You are probably interested what happened to this couple later. So, they spent a wonderful week together in Georgia during that project. Then after some time they met once again in Tbilisi. I remember my friend repeatedly telling me that those several days were the happiest days in his life and cursing the current situation that didn’t allow them to be together and share much more happy moments that they could have shared.
‘We should stop pretending being the only victim in this conflict’
I had a talk with an Azerbaijani young person who was sharing the opinion of the majority of the Azerbaijani population about Armenians before having a chance to meet them in person and to check whether this opinion was right or wrong through their own experience. Here’s the story:
“Before having a chance to meet with Armenians, I always had that stereotype of ‘enemy’ in my mind. I was thinking that Armenians were dangerous — you never know what to expect from them, and the best thing to do was to avoid having any kind of relations with them.
The main reason to think so, for sure, was the ongoing conflict between the two countries and the changes that the conflict brought to our lives – the war of 1991-1993, casualties, occupied territories, IDPs and refugees and so forth.
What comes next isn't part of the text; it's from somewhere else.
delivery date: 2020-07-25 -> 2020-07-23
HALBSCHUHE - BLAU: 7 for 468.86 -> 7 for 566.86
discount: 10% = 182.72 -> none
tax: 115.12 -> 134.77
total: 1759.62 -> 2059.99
When I first met them, I was scared. I couldn’t predict the way we would greet each other or our attitude towards each other during the first meeting. My feelings were a mixture of anxiety and mistrust.”
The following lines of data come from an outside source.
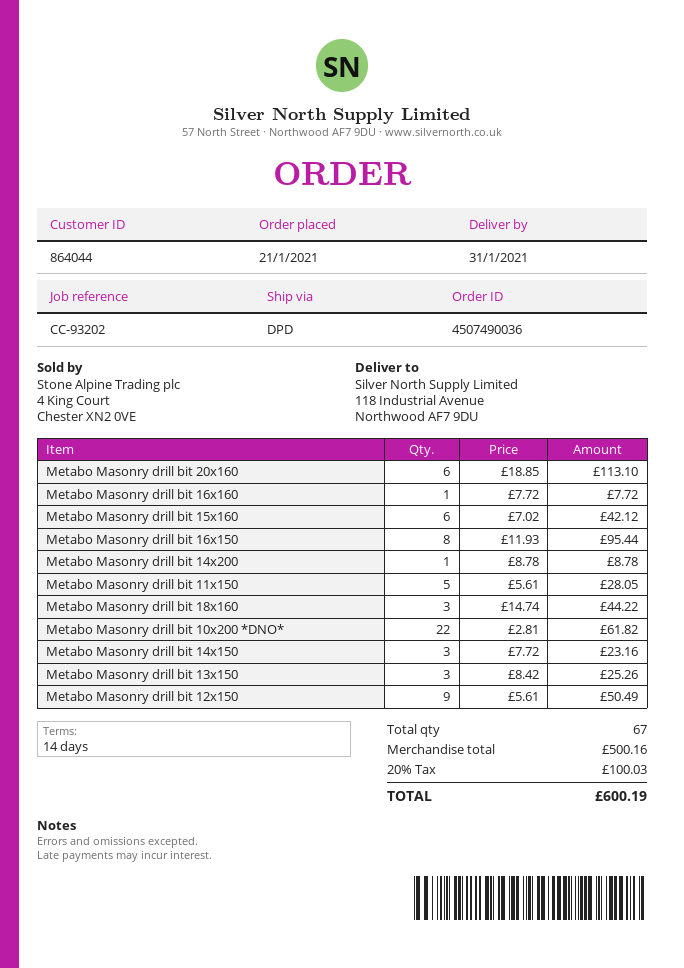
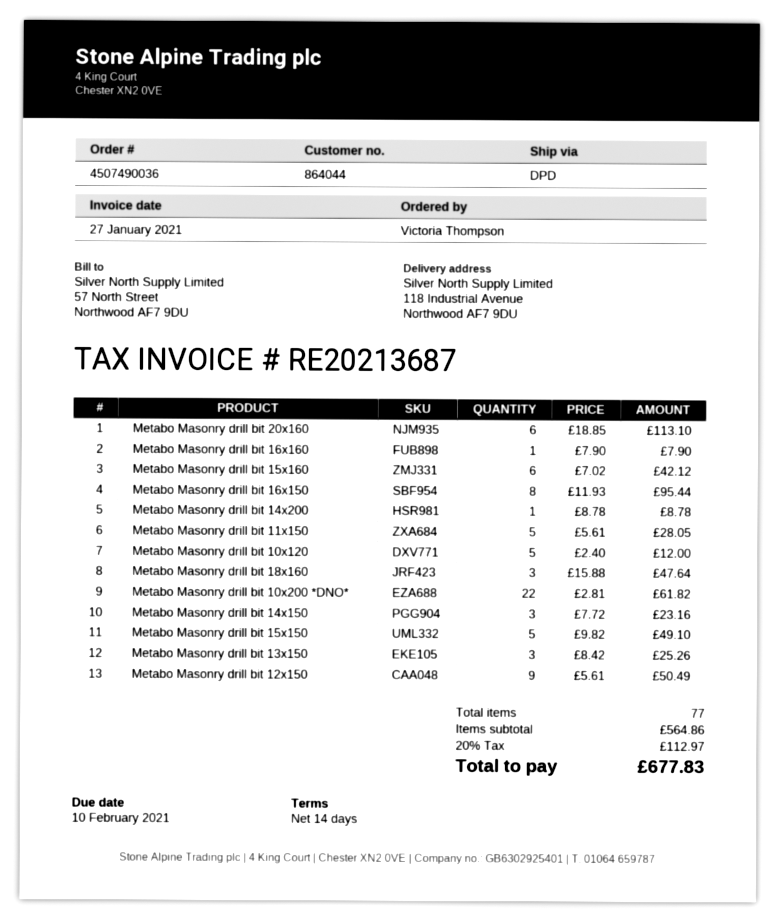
Metabo Masonry drill bit 16x160: 1 x 7.72 = 7.72 -> 1 x 7.90 = 7.90
Metabo Masonry drill bit 18x160: 3 x 14.74 = 44.22 -> 3 x 15.88 = 47.64
Metabo Masonry drill bit 10x120: none -> 5 x 2.40 = 12.00
Metabo Masonry drill bit 15x150: none -> 5 x 9.82 = 49.10
total quantity: 67 -> 77
subtotal: 500.16 -> 564.86
tax: 20% = 100.03 -> 20% = 112.97
total: 600.19 -> 677.83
As it happens to mostly all people when they meet the “other side” in person, my friend also went through different, sometimes even contradicting feelings, but in the end his opinion about Armenians wasn’t the way it was before.
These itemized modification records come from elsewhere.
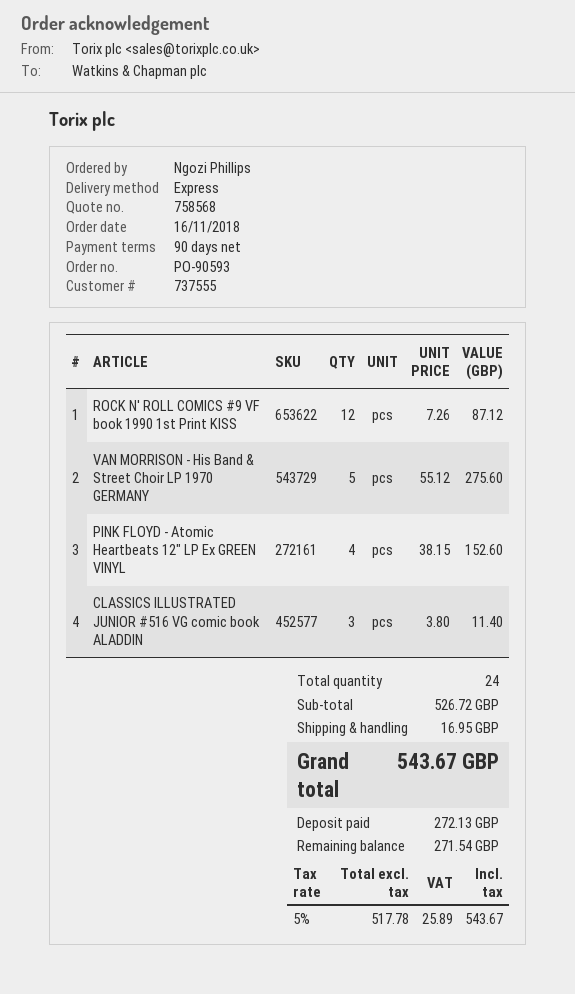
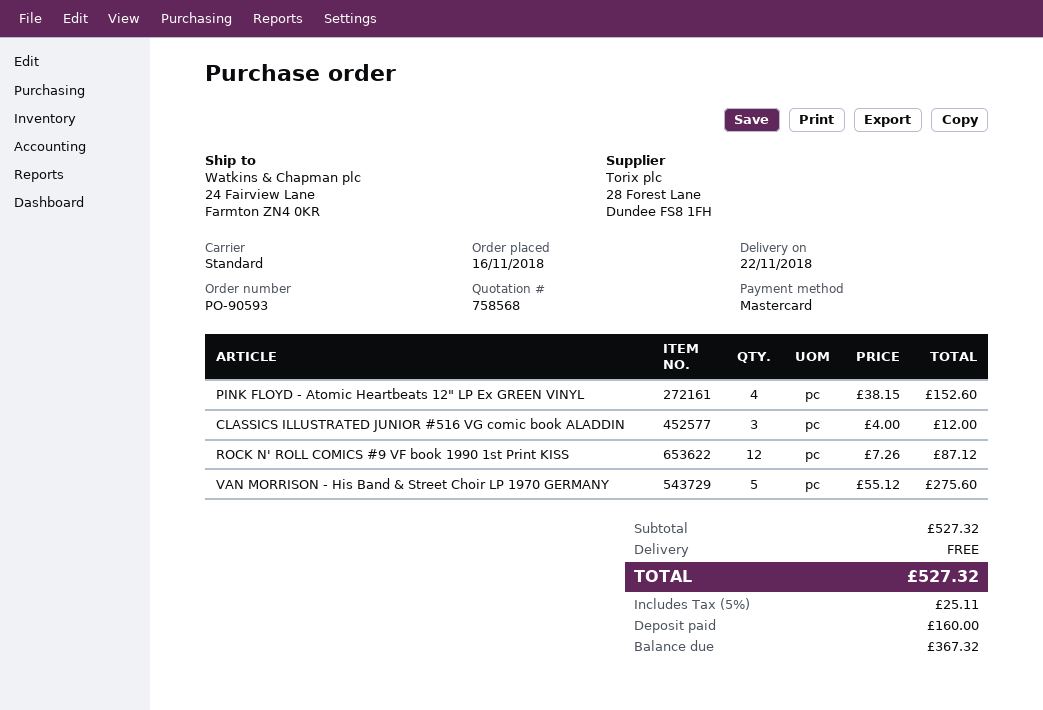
shipping method: express -> standard
CLASSICS ILLUSTRATED JUNIOR #516 VG comic book ALADDIN: 3 x 3.80 = 11.40 -> 3 x 4.00 = 12.00
subtotal: 526.72 -> 527.32
shipping: 16.95 -> 0.00
tax: 5% = 25.89 -> 5% = 25.11
total: 543.67 -> 527.32
deposit: 272.13 -> 160.00
balance: 271.54 -> 367.32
“After we met and talked for about a few minutes I actually started to wonder whether those guys were real Armenians. They were nice and we also had the same attitude towards them. The reason of this behavior (being nice) was, probably, that we forgot about our nationality and, for a few days we behaved not like normal Azerbaijanis and Armenians would do, but as human beings. It was obvious that we had preferred not to touch the issue of conflict and problems we had between our countries since we all knew that even mentioning something related to the conflict could bring about contradictions.”
When I asked, “How do you see or how would you like to see the future with Armenians,” my friend preferred to answer the second question and the answer was rather inspiring:
“I would, definitely, like to see the Nagorno-Karabakh conflict resolved and peace being established between the two countries. I want people to live together as it used to be before. I want both sides to be satisfied with the results of the negotiation process and start trusting each other. None of the sides will ever forget the changes conflict brought to our lives but we (Azerbaijanis and Armenians) should bear in mind that we have to look to the future, we should stop digging into history and changing it, we should stop proving that the opposite side is wrong, we should stop pretending being the only victim in this conflict, we should stop playing for the others and with the help of others. People are tired of war on both sides. It’s time to be ourselves. It’s time for peace to be achieved.”
Fortunately there are more people with this kind of different thinking in both societies.
Hopefully their number is increasing with time.
Because this is what we need for the peace solution, for a peaceful future: alternative approaches, alternative ways of thinking.